Qiong Mo scite author profile

The emerging coronavirus disease (COVID-19) caused by SARS-CoV-2 has led to social and economic disruption globally. It is urgently needed to understand the structure and function of the viral proteins for understanding of the viral infection and pathogenesis and development of prophylaxis and treatment strategies. Coronavirus non-structural protein 1 (nsp1) is a notable virulence factor with versatile roles in virus-host interactions and exhibits unique characteristics on sequence, structure, and function mode. However, the roles and characteristics of SARS-CoV-2 nsp1 are currently unclear.
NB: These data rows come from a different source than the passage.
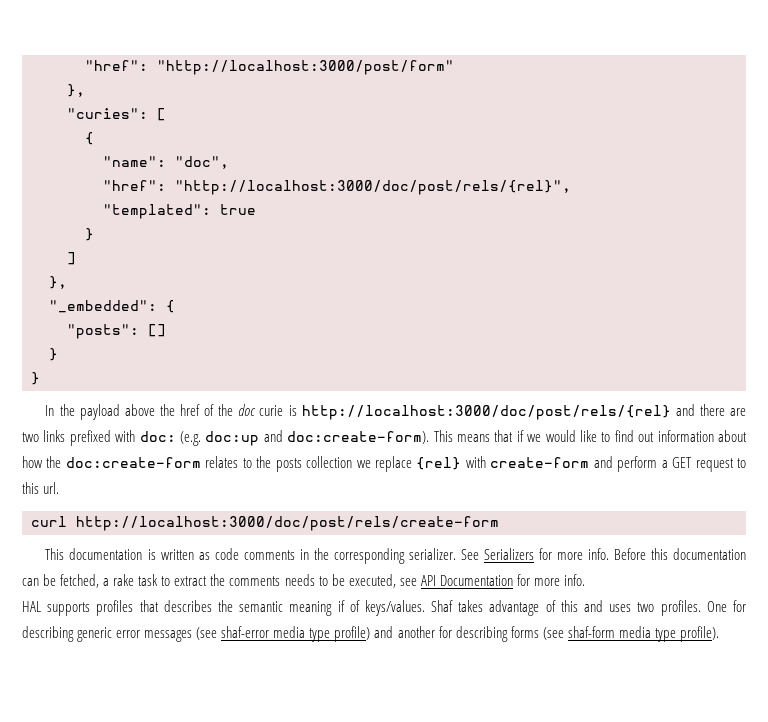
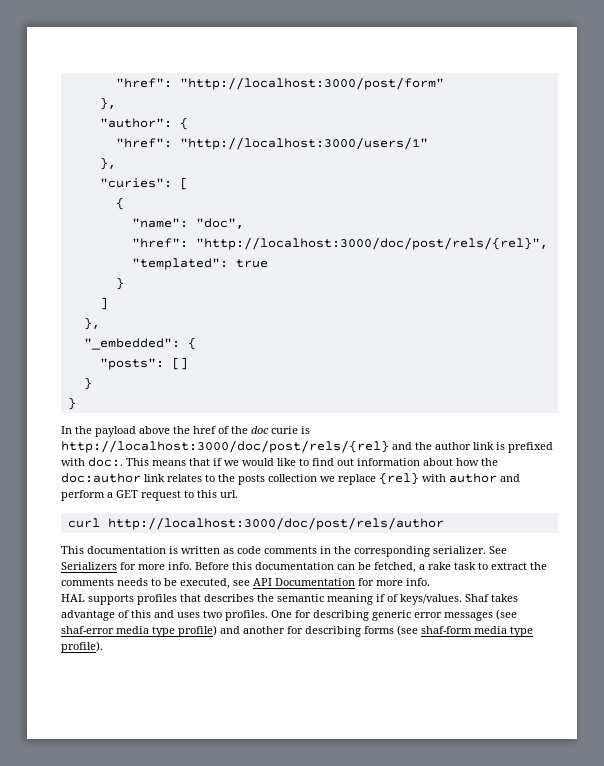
+ "author": {
+ "href": "http://localhost:3000/users/1"
+ },
- In the payload above the href of the doc curie is http://localhost:3000/doc/post/rels/{rel} and there are two links prefixed with doc: (e.g. doc:up and doc:create-form).
+ In the payload above the href of the doc curie is http://localhost:3000/doc/post/rels/{rel} and the author link is prefixed with doc:.
- This means that if we would like to find out information about how the doc:create-form relates to the posts collection we replace {rel} with create-form and perform a GET request to this url.
+ This means that if we would like to find out information about how the doc:author link relates to the posts collection we replace {rel} with author and perform a GET request to this url.
- curl http://localhost:3000/doc/post/rels/create-form
+ curl http://localhost:3000/doc/post/rels/author

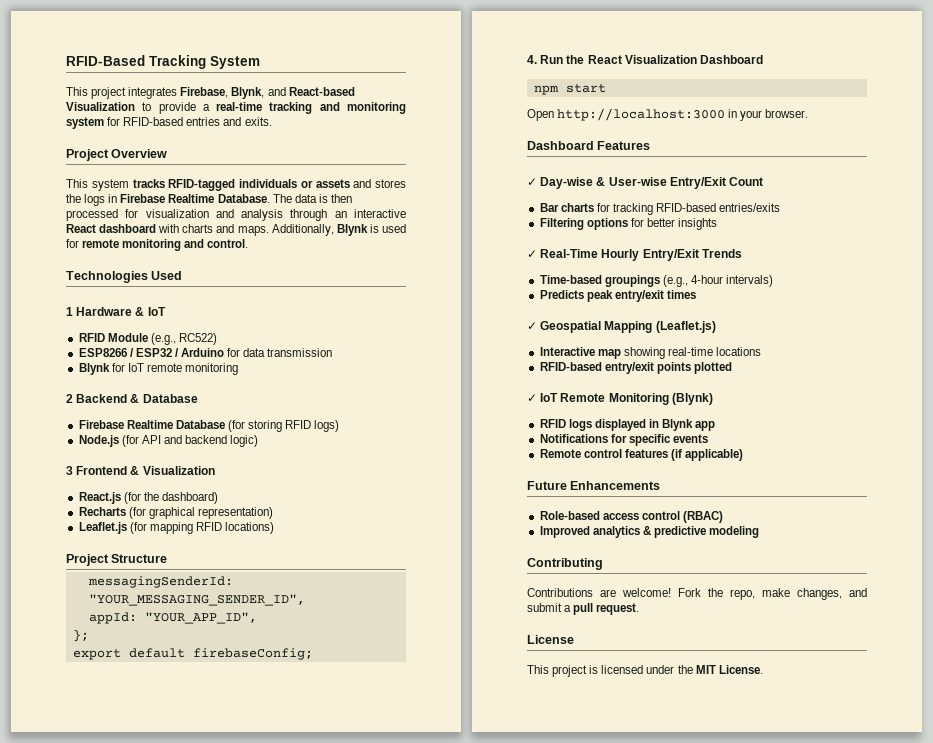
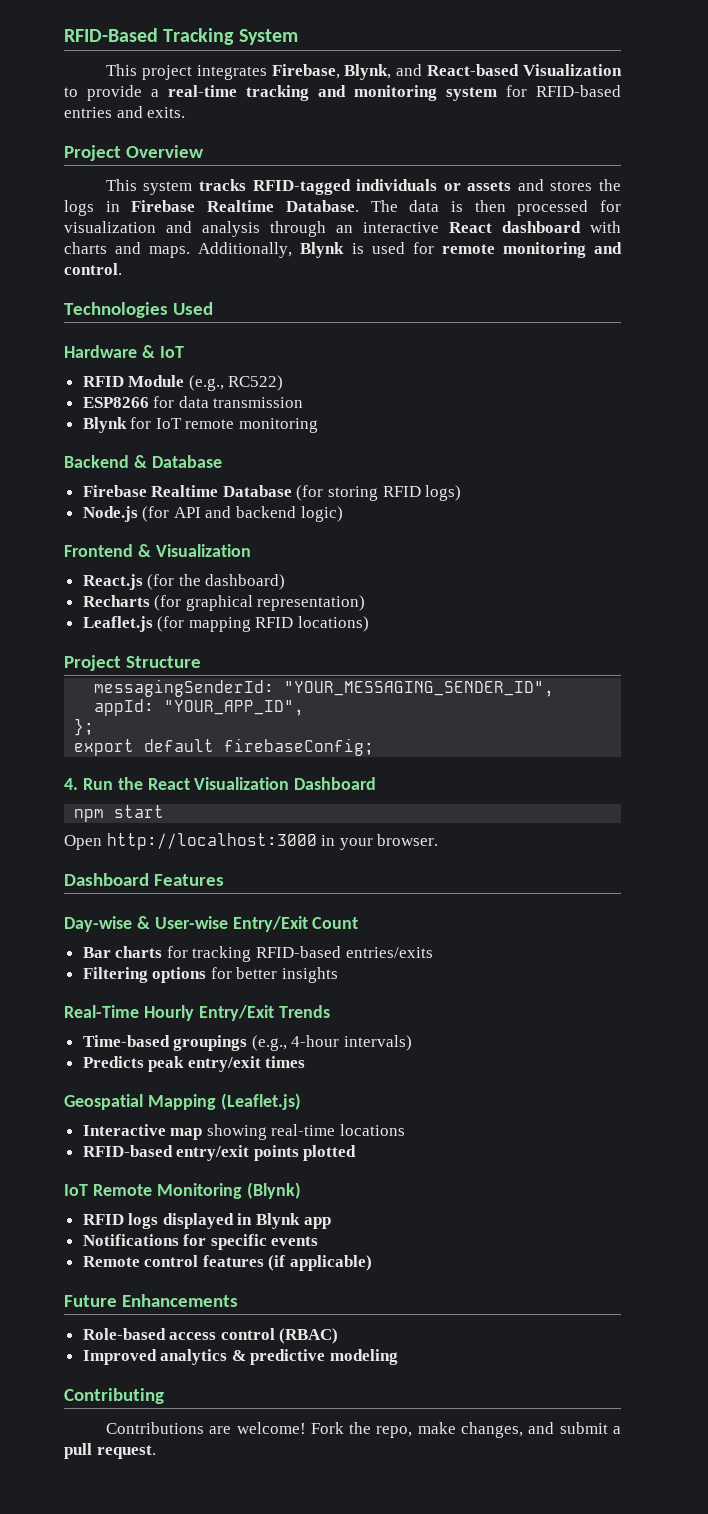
- 1 Hardware & IoT
+ Hardware & IoT
- ESP8266 / ESP32 / Arduino for data transmission
+ ESP8266 for data transmission
- 2 Backend & Database
+ Backend & Database
- 3 Frontend & Visualization
+ Frontend & Visualization
- ✓ Day-wise & User-wise Entry/Exit Count
+ Day-wise & User-wise Entry/Exit Count
- ✓ Real-Time Hourly Entry/Exit Trends
+ Real-Time Hourly Entry/Exit Trends
- ✓ Geospatial Mapping (Leaflet.js)
+ Geospatial Mapping (Leaflet.js)
- ✓ IoT Remote Monitoring (Blynk)
+ IoT Remote Monitoring (Blynk)
- License
- This project is licensed under the MIT License.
Here, we analyze the nsp1 of SARS-CoV-2 from the following perspectives: (1) bioinformatics analysis reveals that the novel nsp1 is conserved among SARS-CoV-2 strains and shares significant sequence identity with SARS-CoV nsp1; (2) structure modeling shows a 3D α/β-fold of SARS-CoV-2 nsp1 highly similar to that of the SARS-CoV homolog; (3) by detailed, functional review of nsp1 proteins from other coronaviruses (especially SARS-CoV) and comparison of the protein sequence and structure, we further analyzed the potential roles of SARS-CoV-2 nsp1 in manipulating host mRNA translation, antiviral innate immunity and inflammation response and thus likely promoting viral infection and pathogenesis, which are merited to be tested in the future. Finally, we discussed how understanding of the novel nsp1 may provide valuable insights into the designs of drugs and vaccines against the unprecedented coronavirus pandemic.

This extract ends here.